Several of those charged had a history of violence and had been arrested in connection to past shootings, Mr. Savino said. “These are that small group of individuals that make it downright dangerous for all the great people in our communities,” he said.
The announcement on Tuesday follows the indictments of several sprawling criminal gang organizations in the city over the past year. In each case, prosecutors said that the dozens of people charged had terrorized their neighborhoods with violence.
Over the summer, Alvin L. Bragg, the Manhattan district attorney, announced state and federal indictments against 24 people connected to a subgroup of a criminal gang known as the Trinitarios.

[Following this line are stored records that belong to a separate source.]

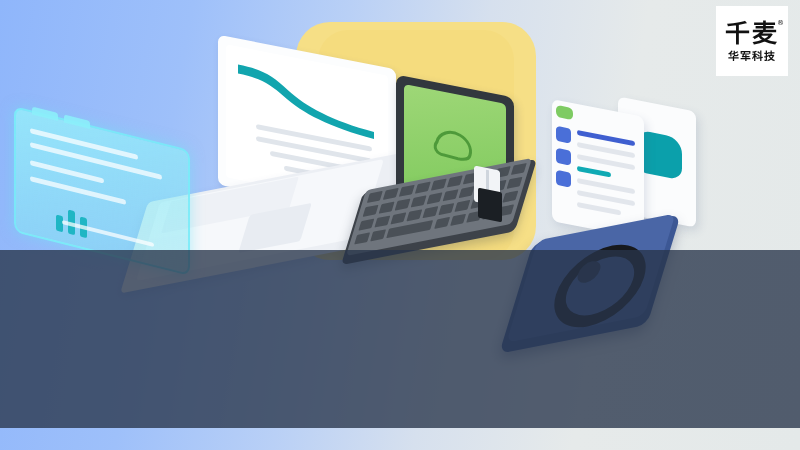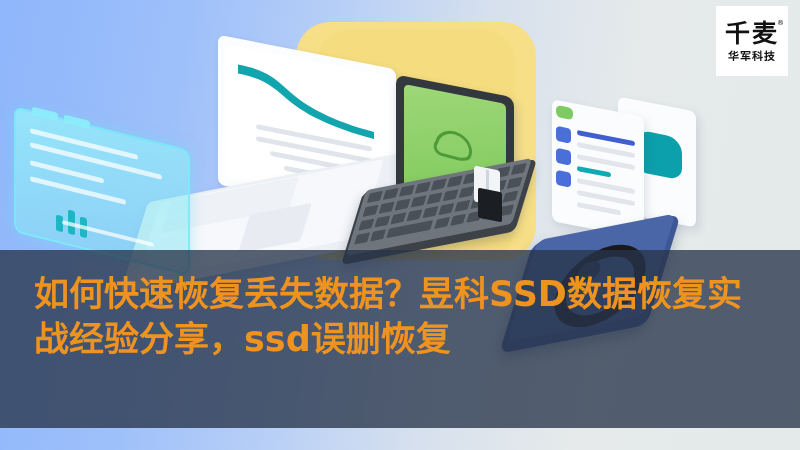--- a/index.html
+++ b/index.html
@@ -17,20 +17,21 @@
     width: 800px;
     height: 450px;
     overflow: hidden;
     background: linear-gradient(100deg,
         #8fb6fb 0%,
         #9ec0fa 22%,
         #b9d0f6 40%,
         #d6e0ee 56%,
         #e6eaea 74%,
         #e4e9e9 100%);
+    text-align: center;
   }
 
   
   .bg-yellow {
     position: absolute;
     left: 296px;
     top: 22px;
     width: 240px;
     height: 238px;
     background: #f6df86;
@@ -553,15 +554,14 @@
 
   <div class="logo-badge">
     <div class="logo-main">
       <span>千麦</span>
       <span class="logo-reg">®</span>
     </div>
     <div class="logo-sub">华军科技</div>
   </div>
 
   <div class="title-band"></div>
-  <div class="title-text">如何快速恢复丢失数据？昱科SSD数据恢复实战经验分享，ssd误删恢复</div>
 
 </div>
 
 </body></html>

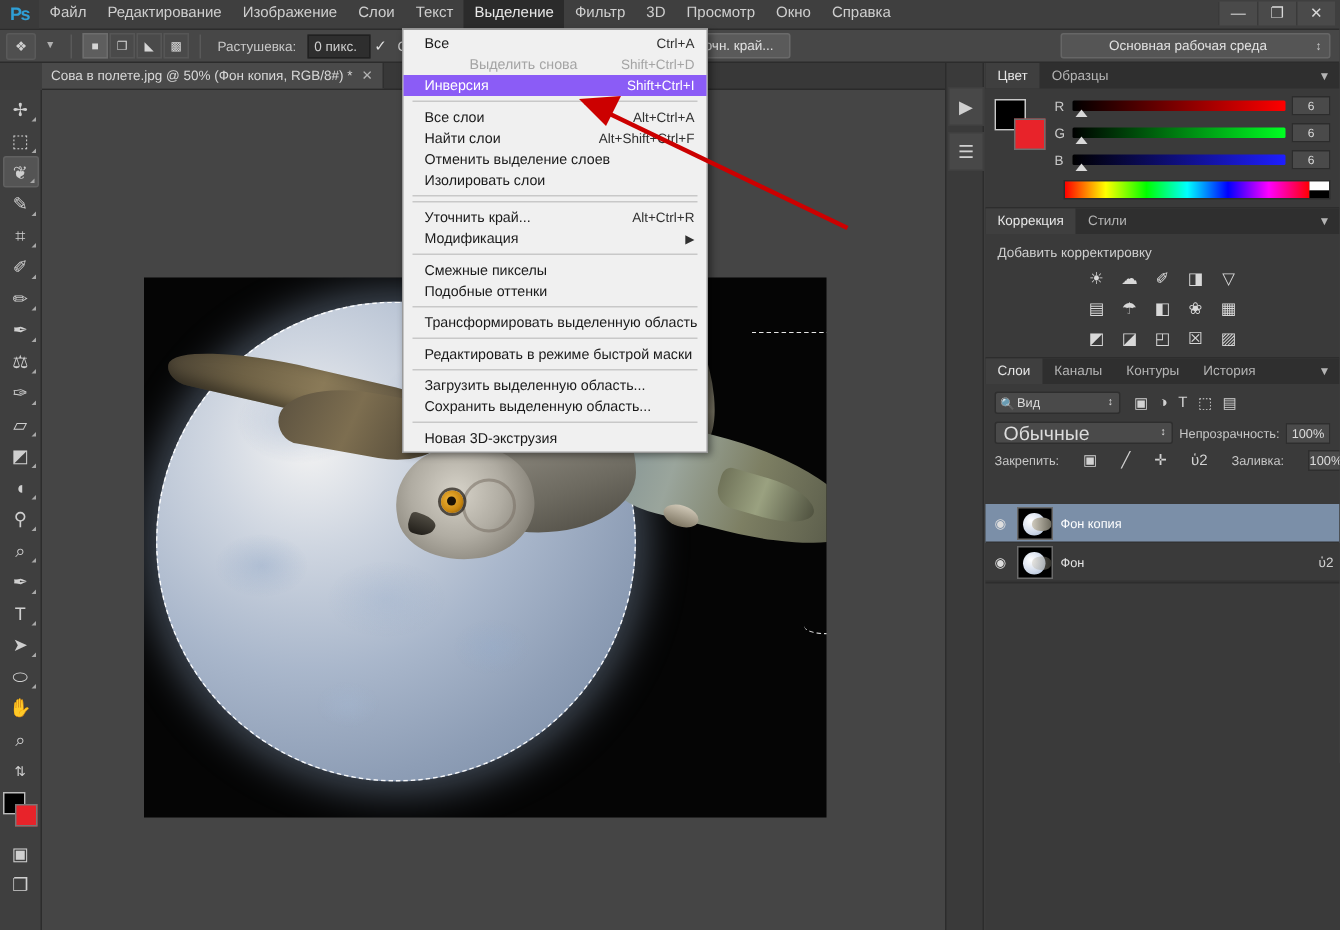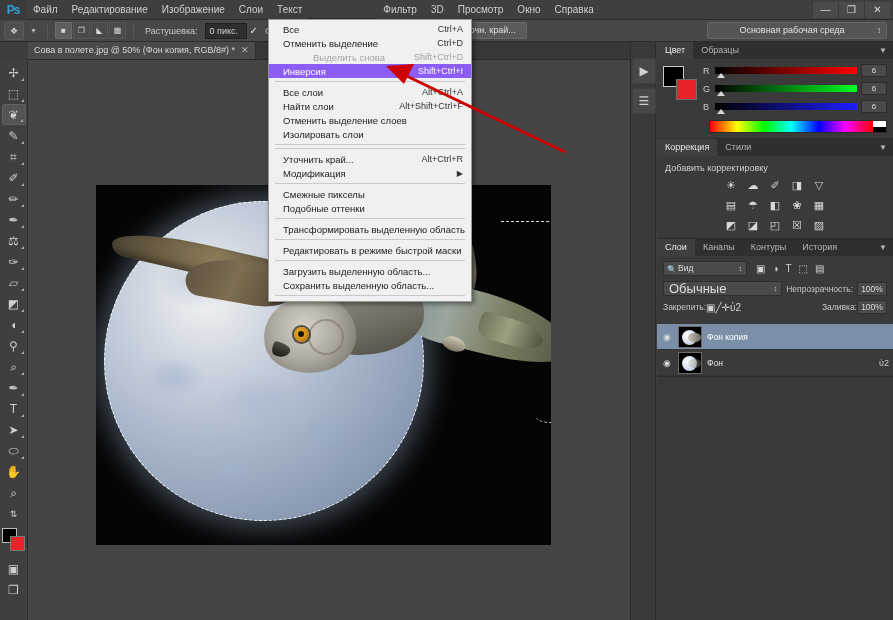--- a/index.html
+++ b/index.html
@@ -8,21 +8,21 @@
     background: #3d3d3d;
     font-family: "Liberation Sans", sans-serif;
     font-size: 10px;
     color: #d0d0d0;
     overflow: hidden;
     position: relative;
   }
   
   .menubar {
     position:absolute; top:0; left:0; width:893px; height:20px;
-    background:#3f3f3f; display:flex; align-items:center;
+    background:#3f3f3f; display:flex; align-items:flex-end;
     border-bottom:1px solid #2c2c2c;
   }
   .ps-logo {
     width:26px; height:20px; display:flex; align-items:center; justify-content:center;
     font-weight:bold; font-size:12px; color:#2f9fd6; letter-spacing:-1px;
     background:#3a3a3a;
   }
   .menu-item {
     padding:0 7px; height:20px; line-height:20px; font-size:10px; color:#cfcfcf;
     white-space:nowrap; cursor:default;
@@ -287,21 +287,21 @@
   .blend-sel{
     flex:1;background:#4a4a4a;border:1px solid #2e2e2e;height:15px;line-height:13px;
     font-size:13px;color:#dcdcdc;padding:0 14px 0 5px;position:relative;border-radius:2px;
   }
   .blend-sel:after{content:"\2195";position:absolute;right:4px;top:0;font-size:7px;}
   .sm-lbl{font-size:8.5px;color:#c6c6c6;white-space:nowrap;}
   .val-box{
     background:#4a4a4a;border:1px solid #2e2e2e;height:14px;line-height:12px;
     font-size:8.5px;color:#dcdcdc;width:30px;text-align:center;
   }
-  .lay-lock{display:flex;align-items:center;gap:0;margin-bottom:5px;}
+  .lay-lock{display:flex;align-items:center;gap:16px;margin-bottom:17px;}
   .lay-lock .li{font-size:10px;color:#d2d2d2;}
   .layer-row{
     display:flex;align-items:center;height:26px;gap:5px;padding:0 4px;
     border-bottom:1px solid #333;
   }
   .layer-row.sel{background:#7b8fa8;}
   .eye-ico{width:12px;text-align:center;font-size:9px;color:#ddd;}
   .thumb{
     width:24px;height:22px;background:#000;border:1px solid #6a6a6a;position:relative;overflow:hidden;
   }
@@ -421,24 +421,20 @@
       <div class="sel-owl2"></div>
     </div>
   </div>
 </div>
 
 <div class="dropdown">
   <div class="mi">
     <span class="lbl">Все</span>
     <span class="sc">Ctrl+A</span>
   </div>
-  <div class="mi">
-    <span class="lbl">Отменить выделение</span>
-    <span class="sc">Ctrl+D</span>
-  </div>
   <div class="mi disabled">
     <span class="lbl">Выделить снова</span>
     <span class="sc">Shift+Ctrl+D</span>
   </div>
   <div class="mi hl">
     <span class="lbl">Инверсия</span>
     <span class="sc">Shift+Ctrl+I</span>
   </div>
   <div class="msep"></div>
   <div class="mi">
@@ -483,20 +479,23 @@
     <span class="lbl">Редактировать в режиме быстрой маски</span>
   </div>
   <div class="msep"></div>
   <div class="mi">
     <span class="lbl">Загрузить выделенную область...</span>
   </div>
   <div class="mi">
     <span class="lbl">Сохранить выделенную область...</span>
   </div>
   <div class="msep"></div>
+  <div class="mi">
+    <span class="lbl">Новая 3D-экструзия</span>
+  </div>
 </div>
 
 <svg class="arrow-svg" viewBox="0 0 240 110">
   <line x1="235" y1="100" x2="60" y2="16" stroke="#cc0000" stroke-width="3"></line>
   <polygon points="56,14 84,12 74,32" fill="#cc0000"></polygon>
 </svg>
 
 <div class="rail">
   <div class="rail-btn">▶</div>
   <div class="rail-btn">☰</div>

The subgroup, known as Own Every Dollar, was accused of committing murders, shootings, robberies and other crimes mainly around their Washington Heights neighborhood in Manhattan.
And in January, the Brooklyn prosecutor’s office charged 17 members of three street gangs in the borough that had formed an alliance and that had unleashed a wave of violence, leaving four people dead and 10 others wounded, according to prosecutors. The men and women indicted ranged in age from 17 to 23 and faced charges of second-degree murder, assault and criminal possession.
At a news conference at the time announcing the indictments, Mayor Eric Adams said that takedowns of large criminal gang networks should be duplicated across the city.
“We’re not going to live in a culture of violence and we won’t be defined by the crisis of violence,” he said.
If convicted, some of those charged on Tuesday face life sentences, while many face a maximum sentence of 15 years in prison, Mr. Gonzalez said.